Vous êtes aussi compositrice

J’ai été co-compositrice, aux côtés d’Elie Chahoud, de l’oratorio en arabe « From Supper to Resurrection » créé à Beyrouth avec l’Orchestre Philharmonique du Liban. J’ai chanté, le 8 avril 2022, le rôle de Marie-Madeleine, sous la direction de Garo Avessian. Elie Chahoud n’est pas seulement mon pianiste depuis 15 ans, c’est aussi celui qui réalise les arrangements des chants pour les instruments qui m’accompagnent. Avant de venir à Montréal pour le concert « Hymne de l’espoir », il a adapté à Beyrouth, durant trois mois, le répertoire que j’ai choisi aux deux violons de Noémie Chadid (étudiante en musique) et de Vicky Kassab, au violoncelle de Marie Chadid et à la flûte traversière de Luigi Eid. Quatre jeunes universitaires que j’ai connus à la paroisse Saint Maron.

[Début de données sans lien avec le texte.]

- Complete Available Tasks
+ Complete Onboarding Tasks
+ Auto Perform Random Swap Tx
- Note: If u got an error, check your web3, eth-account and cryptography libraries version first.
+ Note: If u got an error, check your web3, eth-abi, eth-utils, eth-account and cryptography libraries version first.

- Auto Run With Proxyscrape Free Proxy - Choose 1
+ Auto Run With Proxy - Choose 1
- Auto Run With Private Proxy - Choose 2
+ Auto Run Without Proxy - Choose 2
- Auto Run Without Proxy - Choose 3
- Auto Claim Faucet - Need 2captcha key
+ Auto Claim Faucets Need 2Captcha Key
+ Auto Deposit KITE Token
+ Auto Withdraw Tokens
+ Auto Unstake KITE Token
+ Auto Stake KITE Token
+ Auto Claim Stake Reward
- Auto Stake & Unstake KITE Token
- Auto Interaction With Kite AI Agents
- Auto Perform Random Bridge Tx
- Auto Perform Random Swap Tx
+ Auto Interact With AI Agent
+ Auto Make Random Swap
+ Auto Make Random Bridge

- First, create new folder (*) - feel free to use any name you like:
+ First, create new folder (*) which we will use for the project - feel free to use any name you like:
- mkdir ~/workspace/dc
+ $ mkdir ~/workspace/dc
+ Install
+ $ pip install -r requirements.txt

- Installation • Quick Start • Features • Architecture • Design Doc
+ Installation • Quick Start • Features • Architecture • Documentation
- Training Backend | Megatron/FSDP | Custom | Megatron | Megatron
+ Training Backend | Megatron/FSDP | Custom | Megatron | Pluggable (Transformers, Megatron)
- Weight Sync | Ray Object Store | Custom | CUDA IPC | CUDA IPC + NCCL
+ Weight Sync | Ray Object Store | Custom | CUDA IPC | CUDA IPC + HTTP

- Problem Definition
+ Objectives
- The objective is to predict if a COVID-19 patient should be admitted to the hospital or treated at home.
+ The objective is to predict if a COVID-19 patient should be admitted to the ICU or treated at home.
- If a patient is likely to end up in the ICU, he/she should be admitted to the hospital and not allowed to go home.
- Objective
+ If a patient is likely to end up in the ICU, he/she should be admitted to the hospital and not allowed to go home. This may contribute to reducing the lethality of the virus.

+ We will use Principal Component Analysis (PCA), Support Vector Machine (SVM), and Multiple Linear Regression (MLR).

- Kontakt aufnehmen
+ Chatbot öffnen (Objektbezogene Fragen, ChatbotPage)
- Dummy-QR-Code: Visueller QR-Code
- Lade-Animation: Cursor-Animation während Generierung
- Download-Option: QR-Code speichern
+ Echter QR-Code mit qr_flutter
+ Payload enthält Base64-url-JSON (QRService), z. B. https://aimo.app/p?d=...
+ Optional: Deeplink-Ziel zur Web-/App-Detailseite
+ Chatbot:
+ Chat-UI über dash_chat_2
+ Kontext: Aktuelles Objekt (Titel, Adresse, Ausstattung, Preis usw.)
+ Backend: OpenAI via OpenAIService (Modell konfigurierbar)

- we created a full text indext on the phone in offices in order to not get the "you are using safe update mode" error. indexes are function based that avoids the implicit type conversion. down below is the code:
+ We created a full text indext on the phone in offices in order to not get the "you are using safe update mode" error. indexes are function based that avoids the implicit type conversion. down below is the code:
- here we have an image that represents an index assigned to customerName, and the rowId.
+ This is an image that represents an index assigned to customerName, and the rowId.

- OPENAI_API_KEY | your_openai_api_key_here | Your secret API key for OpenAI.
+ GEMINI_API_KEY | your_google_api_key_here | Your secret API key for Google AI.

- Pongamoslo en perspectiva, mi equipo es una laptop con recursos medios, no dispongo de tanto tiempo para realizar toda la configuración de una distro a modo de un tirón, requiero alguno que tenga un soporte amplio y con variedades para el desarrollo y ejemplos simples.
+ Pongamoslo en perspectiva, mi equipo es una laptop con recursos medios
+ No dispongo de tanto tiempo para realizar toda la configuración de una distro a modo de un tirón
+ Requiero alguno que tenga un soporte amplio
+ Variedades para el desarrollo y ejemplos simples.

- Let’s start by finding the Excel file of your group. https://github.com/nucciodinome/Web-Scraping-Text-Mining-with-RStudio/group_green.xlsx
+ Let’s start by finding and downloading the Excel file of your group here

Vous êtes aussi professeur de chant et coach vocal dans votre propre école de musique

J’ai créé la Fabbrika Lebanon et au Canada j’ai créé sa petite sœur Fabbrika-Ca. Sauf que je ne vais plus m’y consacrer autant que je l’ai fait au Liban. J’enseignais six jours par semaine au détriment de mes performances et me suis retrouvée prof de chant à temps plein, ce qui m’avait obligé quasiment à quitter la scène. C’était durant la Covid, mais n’empêche que je ne réitèrerai plus l’expérience aussi intensément. Je laisserai ça pour ma retraite. Je ne prends d’ailleurs que les élèves intéressés par le chant classique.

Comment réagissez-vous devant un élève qui chante faux ?
C’est très délicat. Quand un prof de ballet, piano, violon fait une remarque, elle concerne les mouvements, les doigts, les instruments. La remarque sur la voix, elle, est très personnelle. C’est très difficile de critiquer la voix qui, en spiritualité, représente l’âme. Ça fait très mal. Cela ne se dit jamais. Notre voix c’est notre identité. Souvent je leur donne une chance, car il est probable que si on chante faux c’est parfois par manque d’habitude. Des étudiants qui n’avaient pas d’oreille s’avèrent n’avoir jamais chanté. Quand on leur donne de bons outils, ils sont capables alors de réussir… Dans les cas désespérés je leur suggère de choisir autre chose ou que leur type de voix n’est pas adapté à ce genre de chant.